I’m shocked and appalled to discover it’s nearly four and half years since I read The First Stone. Whilst I found it a little convoluted, its original and scarily plausible premise stuck with me. I certainly wanted to read its sequel. It took me a couple of years to buy The Rapture and a couple more to get around actually reading it. Like all book addicts I have far more books than I can actually read.
So, despite my being keen to read the follow up to an excellent book, who knows when it would have managed to claw its way to the top of my to-be-read pile? Fortunately Hoddescape intervened by giving it a passport to the summit. Rather reread book one I thought I’d try out the sequel and report back.
So here goes…
Ok, you probably want a little more than that.
I absolutely loved The Rapture. I’ve been on a dodgy reading streak recently but this is a quality novel. It’s inventive, exciting and thought provoking in equal measure, and a gorgeously rendered evolution of the P.I. novel; a dystoPIan novel, if I may.
The book is almost a prequel to 1984. Hall has deconstructed Big Brother’s regime and tried to examine how such a beast might be built. Following on from events in The First Stone, Felix Strange is investigating the disappearance of an old Army colleague; a man who saved his life. Isaac Taylor isn’t just missing, he’s ceased to exist. There is no record of him. Strange’s investigations reveal a shocking and deadly conspiracy.
It’s quite hard to explain just how good this book is. Strange has maintained his distinctive voice from the first book – a wise-cracking PI in the Marlowe mould. The central mystery is compelling, bolstered by flashbacks to a fictional near-future American occupation of Tehran.

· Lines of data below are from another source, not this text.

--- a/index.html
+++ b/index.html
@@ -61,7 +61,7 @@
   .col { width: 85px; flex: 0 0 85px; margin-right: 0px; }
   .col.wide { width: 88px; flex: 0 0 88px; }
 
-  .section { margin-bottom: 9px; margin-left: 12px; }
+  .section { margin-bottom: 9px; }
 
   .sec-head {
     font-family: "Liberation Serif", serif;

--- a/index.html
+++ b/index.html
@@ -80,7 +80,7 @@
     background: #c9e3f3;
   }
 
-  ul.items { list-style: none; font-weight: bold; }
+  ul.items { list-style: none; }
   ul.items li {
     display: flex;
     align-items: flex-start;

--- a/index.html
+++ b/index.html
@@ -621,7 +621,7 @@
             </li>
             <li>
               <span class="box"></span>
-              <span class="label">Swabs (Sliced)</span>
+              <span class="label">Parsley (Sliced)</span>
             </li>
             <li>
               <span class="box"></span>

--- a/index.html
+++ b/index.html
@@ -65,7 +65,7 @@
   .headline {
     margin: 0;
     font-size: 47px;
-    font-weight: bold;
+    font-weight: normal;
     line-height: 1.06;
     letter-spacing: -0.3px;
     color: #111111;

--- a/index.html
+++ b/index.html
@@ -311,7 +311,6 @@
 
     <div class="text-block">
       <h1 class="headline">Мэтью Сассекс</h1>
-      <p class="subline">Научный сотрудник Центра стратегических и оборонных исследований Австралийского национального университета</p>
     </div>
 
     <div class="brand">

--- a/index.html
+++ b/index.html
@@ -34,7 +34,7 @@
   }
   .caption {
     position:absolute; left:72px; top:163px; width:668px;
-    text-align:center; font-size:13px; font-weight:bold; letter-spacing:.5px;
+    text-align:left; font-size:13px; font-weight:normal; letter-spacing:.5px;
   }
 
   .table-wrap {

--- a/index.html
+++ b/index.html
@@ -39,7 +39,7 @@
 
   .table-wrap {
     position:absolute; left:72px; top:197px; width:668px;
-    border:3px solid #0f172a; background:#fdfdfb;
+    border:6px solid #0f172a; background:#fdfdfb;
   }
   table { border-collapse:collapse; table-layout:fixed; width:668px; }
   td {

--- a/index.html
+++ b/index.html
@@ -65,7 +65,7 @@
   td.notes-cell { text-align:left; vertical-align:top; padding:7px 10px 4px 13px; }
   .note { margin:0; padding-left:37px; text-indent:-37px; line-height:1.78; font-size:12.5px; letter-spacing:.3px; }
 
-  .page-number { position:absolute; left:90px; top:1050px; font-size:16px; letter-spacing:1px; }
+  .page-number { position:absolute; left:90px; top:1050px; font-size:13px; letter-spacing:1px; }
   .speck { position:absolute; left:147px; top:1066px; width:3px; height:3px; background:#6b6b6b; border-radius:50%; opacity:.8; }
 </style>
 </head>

Beyond that there is the fascinating analysis of a totalitarian regime in prototype. I don’t want to give too much away but Hall examines the various strands that a government might use to exert total control; fear, a common enemy, a riven population. He also explores what agencies might be used to bring these things about. The closer Strange comes to the truth the more sinister America’s Christian Fundamentalist leaders become.
The society constructed is a curious blend of Stalinist and Nazi oligarchy. Hall’s painstaking world construction is what make this novel so good. He has clearly done his research and sets out his vision with great clarity. This is a completely plausible work of speculative fiction and is all the more powerful for it. From looking at the paucity of reviews an Amazon these books are criminally under-read. They would appeal to fans of dystopian fiction as well as those who like a hard-bitten detective. It’s an ambitious melding but Hall pulls it off with aplomb.
One final recommendation, if you are enjoying the Fexlix Strange novels, do check out Jonathan Trigell’s Genus, another excellent dystoPIan novel.